Die Platane, die stolze 35 Meter in die Höhe ragt, gehört zu einem Ensemble von vier historischen ahornblättrigen Platanen. Diese besonderen Bäume, die zwischen 190 und 250 Jahren alt sind, stehen unter dem Schutz der Naturdenkmäler. Man fragt sich, wie es zu dem Brand kommen konnte – letztlich war es Brandstiftung, die große Bestürzung auslöste. Mitarbeiter des Parks, die die Flammen und den Rauch entdeckten, konnten damals nur ohnmächtig zusehen, wie das Feuer tief im Inneren des Stammes wütete. Die Feuerwehr hatte alle Hände voll zu tun, um die Flammen zu löschen und den Baum zu retten. Um den Sauerstoff zu entziehen, wurden Öffnungen im Stamm mit Sand verschlossen. Was für eine dramatische Rettungsaktion!

Ein Baum mit Geschichte und Herausforderungen

Die Platane ist nicht nur ein Überbleibsel vergangener Zeiten, sie hat auch mit den Herausforderungen der modernen Welt zu kämpfen. Alte Platanen, einschließlich der Schönhauser Exemplare, leiden unter der Pilzerkrankung Massaria. Und das ist nicht der einzige Schicksalsschlag: Bereits in der Vergangenheit gab es mehrfach Zündeleien in der Baumhöhle.
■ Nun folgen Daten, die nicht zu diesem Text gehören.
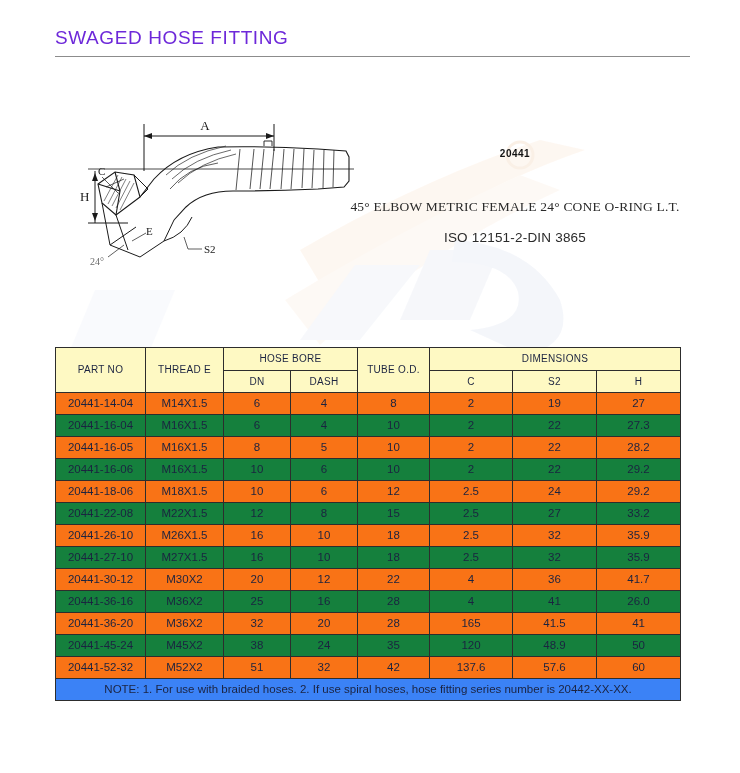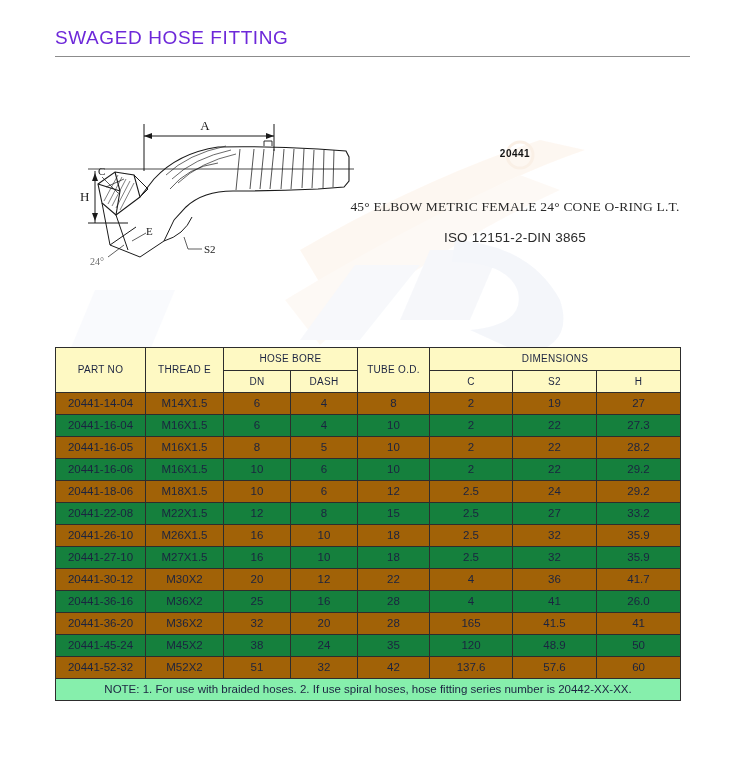"20441-14-04" tr.plain td { background: #a16207 -> #f97316 }
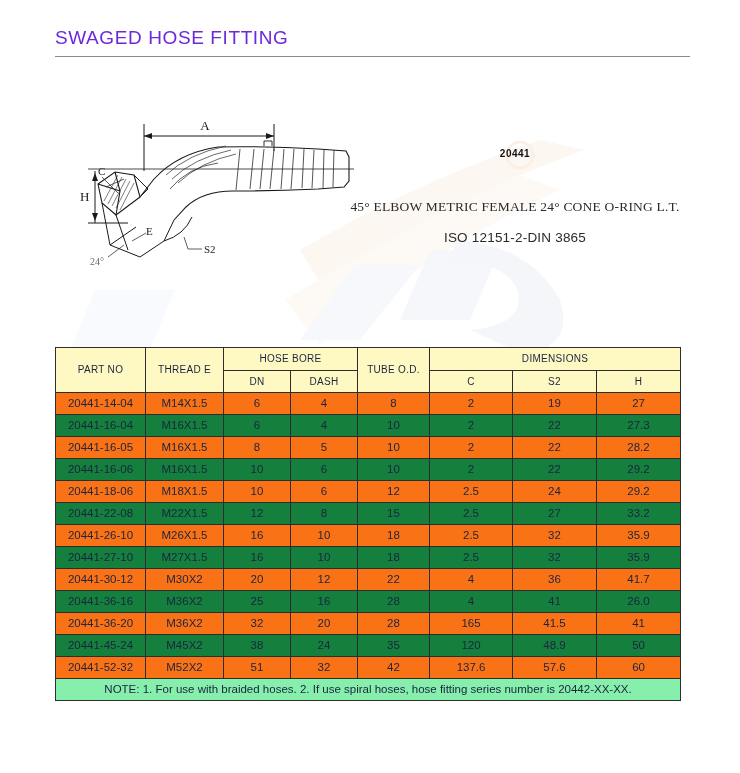"NOTE: 1. For use with" td.note { background: #86efac -> #3b82f6 }
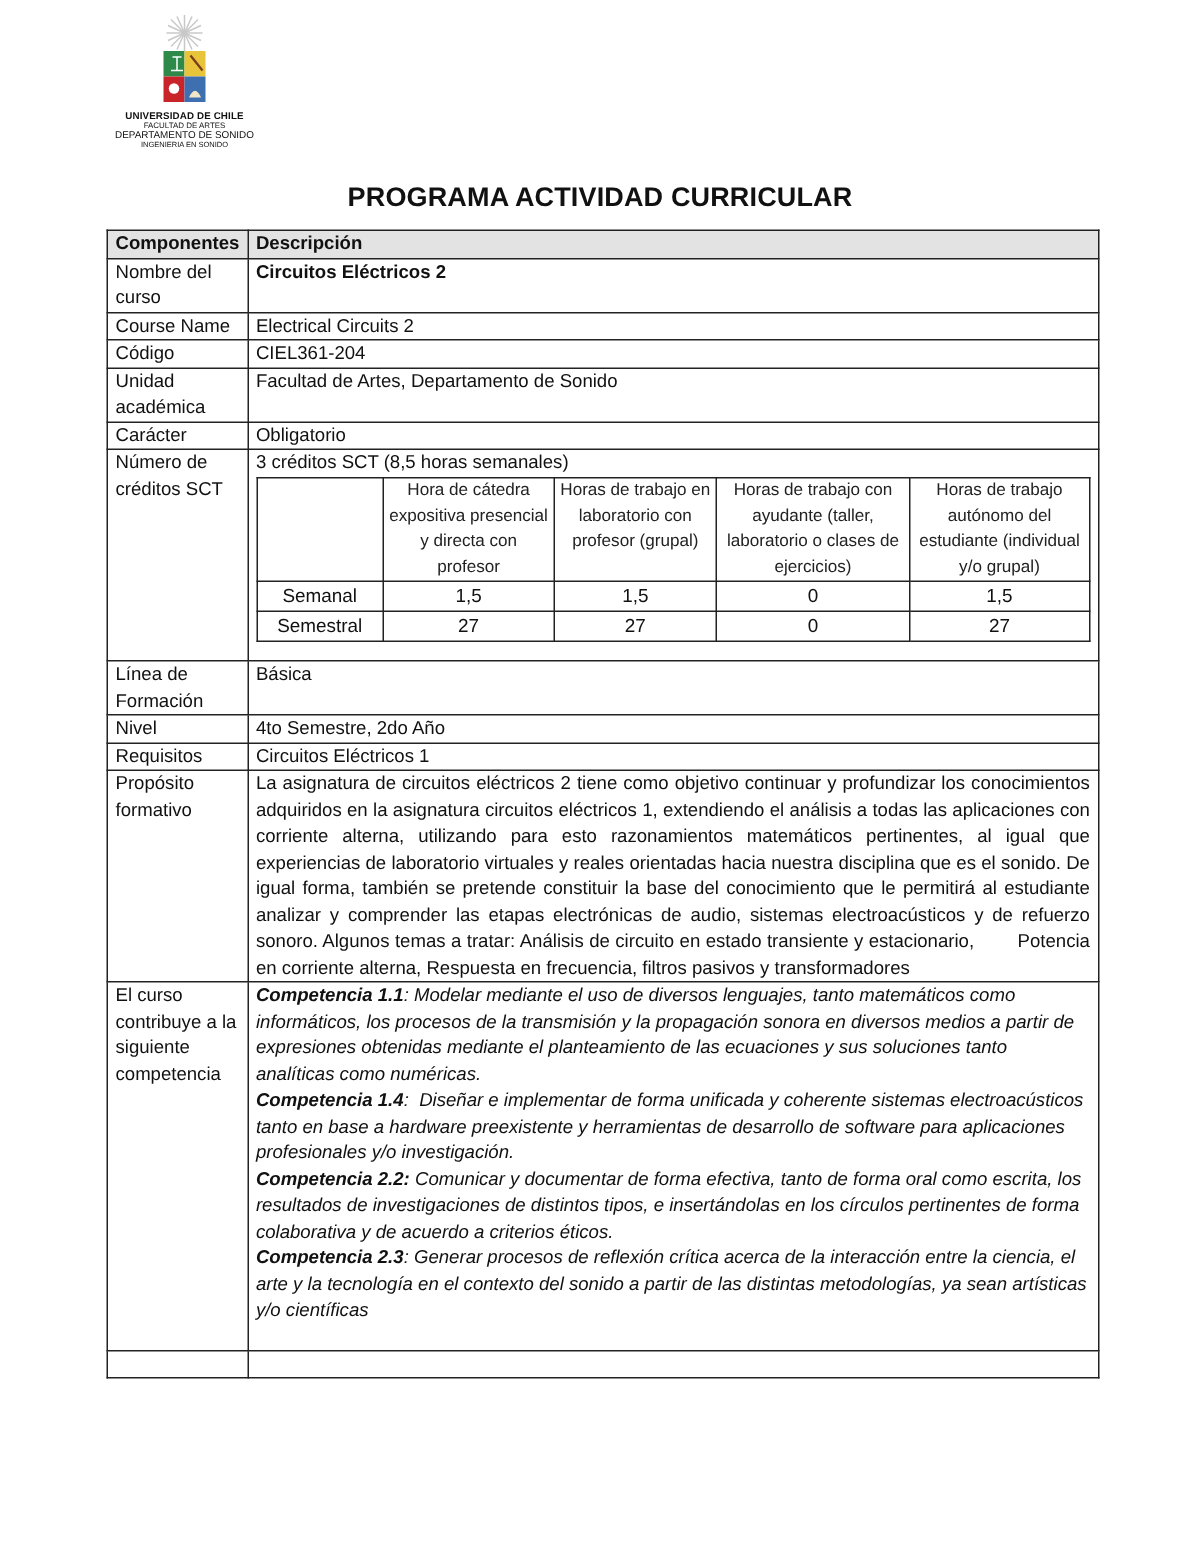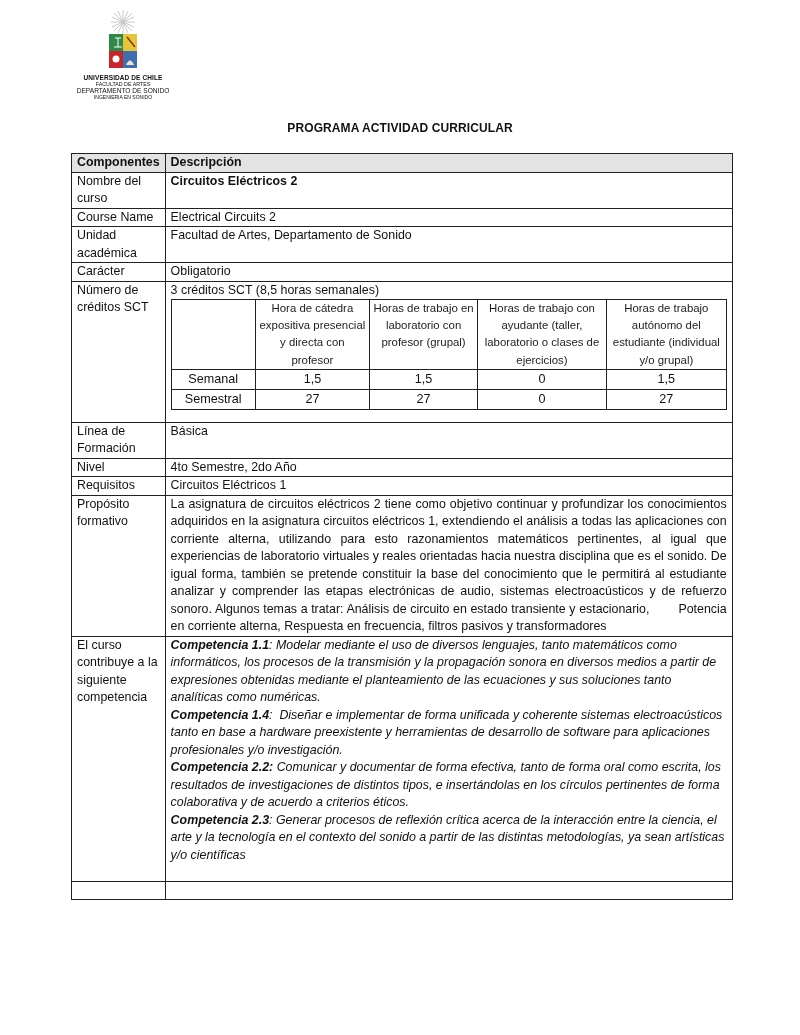"PROGRAMA ACTIVIDAD CURRICULAR" .doc-title { font-size: 12px -> 18px }
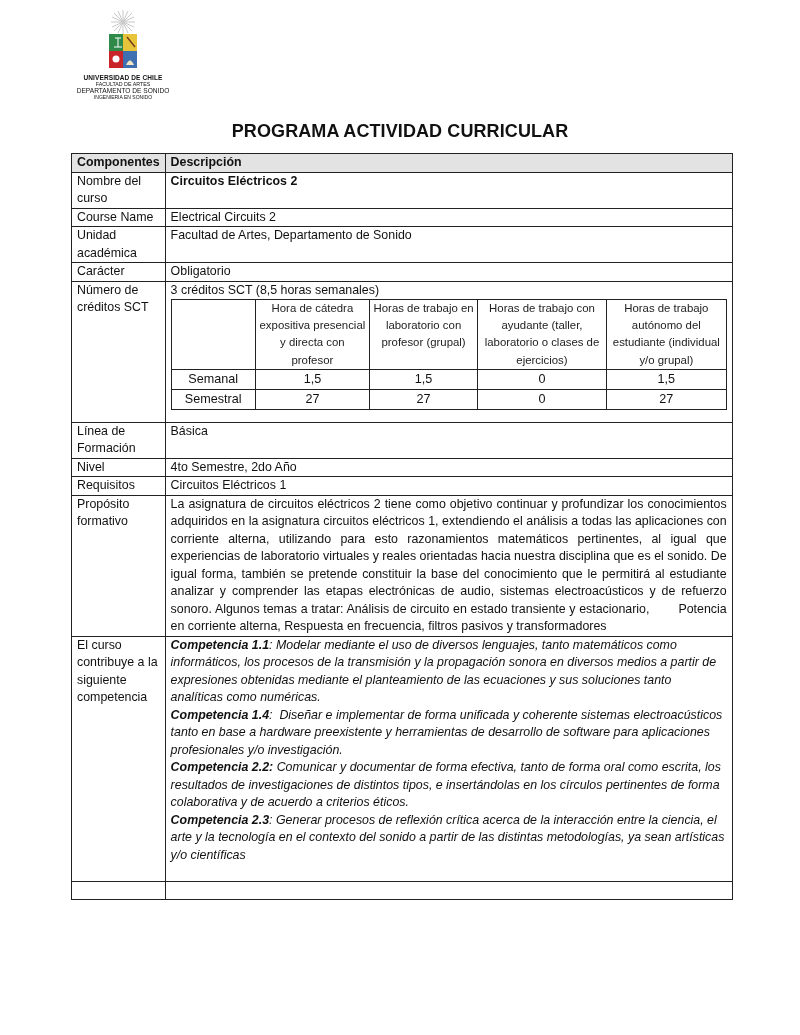"Código" tr { html: none -> <tr> <td>Código</td> <td>CIEL361-204</td> </tr> }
Um weitere Schäden zu verhindern, plant man, die Öffnungen am Stamm dauerhaft zu sichern. Aktuell umgibt ein Absperrgitter den Baum, und schwarze Brandspuren sind noch immer sichtbar. Ob der Baum den Brandschaden übersteht, hängt letztlich vom Ausmaß des Schadens ab. Doch viele Baumarten haben die Fähigkeit, nach einem Brand wieder auszutreiben, sofern das Kambium und die Wurzeln intakt bleiben. Hoffen wir das Beste!

Wie sich zeigt, ist der Zustand unserer Bäume nicht nur ein Thema für den Schlosspark Schönhausen. Ein aktueller Klima-Parkschadensbericht der TU Berlin, gefördert von der Deutschen Bundesstiftung Umwelt, offenbart, dass 59% der Bäume in den untersuchten Parks in Deutschland beschädigt sind. Von 157.323 erfassten Bäumen waren 41% vital, während 50% leicht bis mittelstark betroffen und 9% schwer beschädigt oder sogar tot sind. Historische Parks sind von diesem Klimastress besonders betroffen. Parks wie der Schönhauser Park stehen exemplarisch für eine große Herausforderung, die nicht nur die Vitalität der Bäume, sondern auch die Biodiversität und die klimatische Anpassungsfähigkeit unserer Städte betrifft.

Die Untersuchung zeigte auch, dass fremdländische Baumarten besser mit dem Klimastress zurechtkommen als heimische Pflanzen. Das stellt uns vor die Frage: Welche Baumarten sollten wir künftig pflanzen, um unsere Parks für die Zukunft zu rüsten? Experten empfehlen, unter anderem Flaum-Eichen und Blumen-Eschen in die Planungen einzubeziehen. Wir müssen uns um unsere grünen Oasen kümmern, denn sie sind nicht nur schön anzusehen, sondern auch essenziell für das Stadtklima. Die Geschichten der alten Bäume wie unserer Platane im Schlosspark Schönhausen sind Teil dieser wichtigen Erzählung.